I can't read the paper anymore. I get asked every day "did you see that so-in-so article in the post?". Or, "last night on CNN...". The Anna Nicole crap, the continuous seek out and report on what is hot concept of the...common media. I can't stand the common media and, if I suffer intellectually because of it, so be it. I can't read pro sports either, waste of time. I gave up football, golf, pretty much anything mainstream. I want to be in the outdoors, get stranded and fight my way out of the jungle for the sport of it. It seems dangerous to me that the general public views sports at play this way, usually nothing more than a means for making money, selling ads, products and services. The real athletes are the hard core survivalists, those that conquer the challenges of our environment and learn to live in harmony with it. I haven't given up my car yet or anything. But I have stopped printing brochures.
Yesterday was an all time low. AOL had on its front page a graphic picture of a basketball player who had dislocated his knee. Click on the gore picture and presto, a top 25 gore moments in sports history, which covered injuries like Joe Theisman's compound fracture, Dave Drevecki's arm, other rubbernecker photo's used to sell advertisements, memberships and services.
The world has turned in to one long DVD of "Faces of Death" a 1978 documentary movie on "the way people die". Banned in 46 countries, the movie paved the way for the broken arm, Jackass, You Tube skateboard clips of today. I can't watch the stuff. I feel a piece of my spirit is lost each time I see a fellow mountain biker fall face first into the side of a sandy ledge out in Moab. Not long ago I clicked on a link from a message board, a short vid of a couple guys on a trail. They were circling a big bowl, doing some extreme dessert riding, I have been there, done that. The third rider lost his balance and fell, oh, couple hundred feet, dead, caught on video, horrifically documented by his friends. It has been distributed time and time again, through email and newsgroups, people just can't get enough of it.
I have a message to those who seek out stuff like this. Suffer through an experience of real trauma, be in the real situation where someone died or was severely injured. See if you spend your rainy Sunday afternoons surfing gore.
Last year it was Schuck who set the stage for my commentary. We were out on a Tri-fecta, a 35 mile mountain bike ride starting from the mound in Weldon Springs MO. The Mound is a radioactive heavy water burial spot from a munitions plant during the Cold War or something like. Email The Smartest Man in the World and he will most likely provide you with the 411.
Anyway, it was not an exceptionally spirited ride. We had powered though Lost Valley, climbed the gawd awful hill to Matson and ripped that, we had made our way to the back side of Klondike and were approaching Donkey Kong, a trail with drops and ledges for experienced riders only. I cleaned the first jump in to the sand without problem. Eric was right behind me and, as I turned to see if he made the three foot drop, his front wheel dug in and he went over the handlebars. He face planted, chin to chest in the sand. I chuckled out loud as I came to a stop, the sand was soft and it really didn't appear that he would have been injured. When I came to check on him he dropped the bomb. "I can't feel or move my arms or legs!"

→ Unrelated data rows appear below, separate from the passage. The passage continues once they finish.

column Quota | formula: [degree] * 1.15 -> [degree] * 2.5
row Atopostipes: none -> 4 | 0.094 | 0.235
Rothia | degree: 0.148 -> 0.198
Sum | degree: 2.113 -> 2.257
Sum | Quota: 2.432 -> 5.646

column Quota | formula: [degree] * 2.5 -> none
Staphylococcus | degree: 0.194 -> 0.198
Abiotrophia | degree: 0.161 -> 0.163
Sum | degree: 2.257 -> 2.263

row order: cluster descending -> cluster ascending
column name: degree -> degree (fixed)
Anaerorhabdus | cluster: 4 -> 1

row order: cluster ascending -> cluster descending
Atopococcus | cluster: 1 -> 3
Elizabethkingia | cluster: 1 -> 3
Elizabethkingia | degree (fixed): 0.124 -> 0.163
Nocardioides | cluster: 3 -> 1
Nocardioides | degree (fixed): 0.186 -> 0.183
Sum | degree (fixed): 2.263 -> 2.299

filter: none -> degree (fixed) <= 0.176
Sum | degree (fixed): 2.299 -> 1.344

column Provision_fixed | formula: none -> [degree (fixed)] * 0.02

The next two hours were spent doing what you see on TV re-enactments. Use the cell phone with no juice to call a selection of emergency resources who needed very specific detail as to where we were. Eric started twitching and becoming quite uncomfortable but stayed calm and understood what had happened. Thrasher and I , the only others in the remote location of the park, a solid 15 miles from the car, began the task of getting him out. We had a helicopter there waiting, after hiking him on a body board some two miles back and up, and with the help of several hikers who had come to assist. The feeling was that of bewilderment, concern over this persons well being, everyone was upset and bothered by what the outcome might be. Is this it for him? Are his arms and legs dead? Will he be in a wheelchair? Will he piss through a tube? I had to call his wife and explain things. So how about a video of when the family when the arrived at the hospital, walked in to the room and saw him for the first time? Lets sell deodorant on bahalf of that.
It was a life changing experience for me. Now, Schuck ended up in surgery to repair a ruptured disk and made it back to race late in the season. His life is on track somewhat but not completely, most of it is behind him. I think about our world of media "gore vignets" from time to time and can only think of the world "exploited". We exploit these types of images and experiences things in order to win, make money, find comfort and/or excitement. It is a sad commentary when gore videos and images grace the covers, the forefront of common media.
If that is the case, I will regress further again, in to that of my own understanding of the way life is or should be. I will write my own stories that make sense to me and whomever and post them on this blog as a message to society to get a life. I will use underbelly examples of the common media to contrast that which is real, genuine. Stepping down....off soapbox. -r
2 comments:
The guy's name in the video is Miles Todd and he walked away from that with only minor injuries.
http://www.mountainbikebill.com/MilesCrash.htm
Well there yar. Another hoax. Word has it Faces of Death was a hoax too. I ask, does it matter?